- What you are asked to do
The listing below is to be written out word for word, minus its images.
▬▬▬
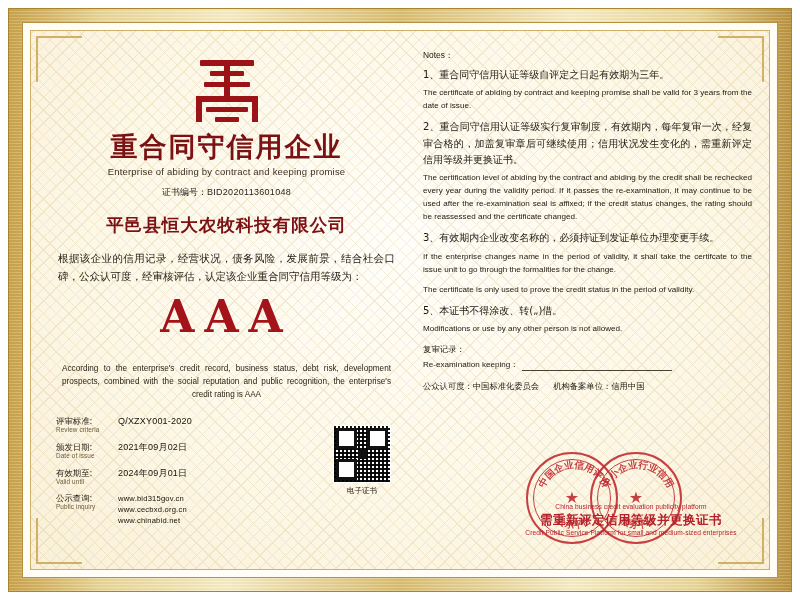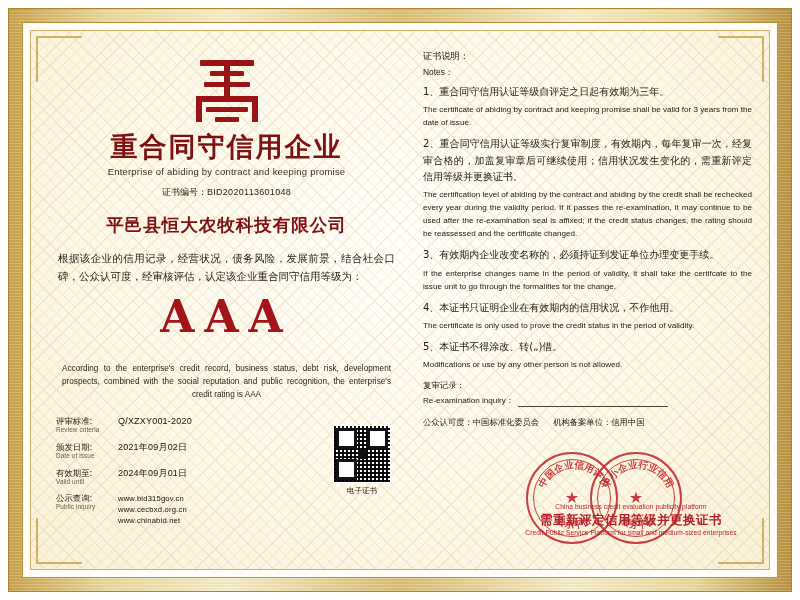--- a/index.html
+++ b/index.html
@@ -436,41 +436,39 @@
       <div class="qr-wrap">
         <div class="qr">
             <i></i>
             <span></span>
           </div>
         <div class="qr-cap">电子证书</div>
       </div>
     </div>
 
     <div class="right-col">
-      <div class="notes-head">证书说明：</div>
       <div class="notes-head-en">Notes：</div>
 
       <div class="note-cn">1、重合同守信用认证等级自评定之日起有效期为三年。</div>
       <div class="note-en">The certificate of abiding by contract and keeping promise shall be valid for 3 years from the date of issue.</div>
 
       <div class="note-cn">2、重合同守信用认证等级实行复审制度，有效期内，每年复审一次，经复审合格的，加盖复审章后可继续使用；信用状况发生变化的，需重新评定信用等级并更换证书。</div>
       <div class="note-en">The certification level of abiding by the contract and abiding by the credit shall be rechecked every year during the validity period. If it passes the re-examination, it may continue to be used after the re-examination seal is affixed; if the credit status changes, the rating should be reassessed and the certificate changed.</div>
 
       <div class="note-cn">3、有效期内企业改变名称的，必须持证到发证单位办理变更手续。</div>
       <div class="note-en">If the enterprise changes name in the period of validity, it shall take the certifcate to the issue unit to go through the formalities for the change.</div>
 
-      <div class="note-cn">4、本证书只证明企业在有效期内的信用状况，不作他用。</div>
       <div class="note-en">The certificate is only used to prove the credit status in the period of validity.</div>
 
       <div class="note-cn">5、本证书不得涂改、转(„)借。</div>
       <div class="note-en">Modifications or use by any other person is not allowed.</div>
 
       <div class="reexam">
         <div><span>复审记录：</span></div>
-        <div><span class="en">Re-examination inquiry：</span><span class="rule"></span></div>
+        <div><span class="en">Re-examination keeping：</span><span class="rule"></span></div>
       </div>
 
       <div class="archive-row">
         <span>公众认可度：中国标准化委员会</span>
         <span>机构备案单位：信用中国</span>
       </div>
 
       <div class="seals">
         <div class="seal s1">
           <svg class="seal-arc" viewBox="0 0 92 92" aria-hidden="true">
▬▬▬
- Answer space
--- a/index.html
+++ b/index.html
@@ -436,41 +436,39 @@
       <div class="qr-wrap">
         <div class="qr">
             <i></i>
             <span></span>
           </div>
         <div class="qr-cap">电子证书</div>
       </div>
     </div>
 
     <div class="right-col">
-      <div class="notes-head">证书说明：</div>
       <div class="notes-head-en">Notes：</div>
 
       <div class="note-cn">1、重合同守信用认证等级自评定之日起有效期为三年。</div>
       <div class="note-en">The certificate of abiding by contract and keeping promise shall be valid for 3 years from the date of issue.</div>
 
       <div class="note-cn">2、重合同守信用认证等级实行复审制度，有效期内，每年复审一次，经复审合格的，加盖复审章后可继续使用；信用状况发生变化的，需重新评定信用等级并更换证书。</div>
       <div class="note-en">The certification level of abiding by the contract and abiding by the credit shall be rechecked every year during the validity period. If it passes the re-examination, it may continue to be used after the re-examination seal is affixed; if the credit status changes, the rating should be reassessed and the certificate changed.</div>
 
       <div class="note-cn">3、有效期内企业改变名称的，必须持证到发证单位办理变更手续。</div>
       <div class="note-en">If the enterprise changes name in the period of validity, it shall take the certifcate to the issue unit to go through the formalities for the change.</div>
 
-      <div class="note-cn">4、本证书只证明企业在有效期内的信用状况，不作他用。</div>
       <div class="note-en">The certificate is only used to prove the credit status in the period of validity.</div>
 
       <div class="note-cn">5、本证书不得涂改、转(„)借。</div>
       <div class="note-en">Modifications or use by any other person is not allowed.</div>
 
       <div class="reexam">
         <div><span>复审记录：</span></div>
-        <div><span class="en">Re-examination inquiry：</span><span class="rule"></span></div>
+        <div><span class="en">Re-examination keeping：</span><span class="rule"></span></div>
       </div>
 
       <div class="archive-row">
         <span>公众认可度：中国标准化委员会</span>
         <span>机构备案单位：信用中国</span>
       </div>
 
       <div class="seals">
         <div class="seal s1">
           <svg class="seal-arc" viewBox="0 0 92 92" aria-hidden="true">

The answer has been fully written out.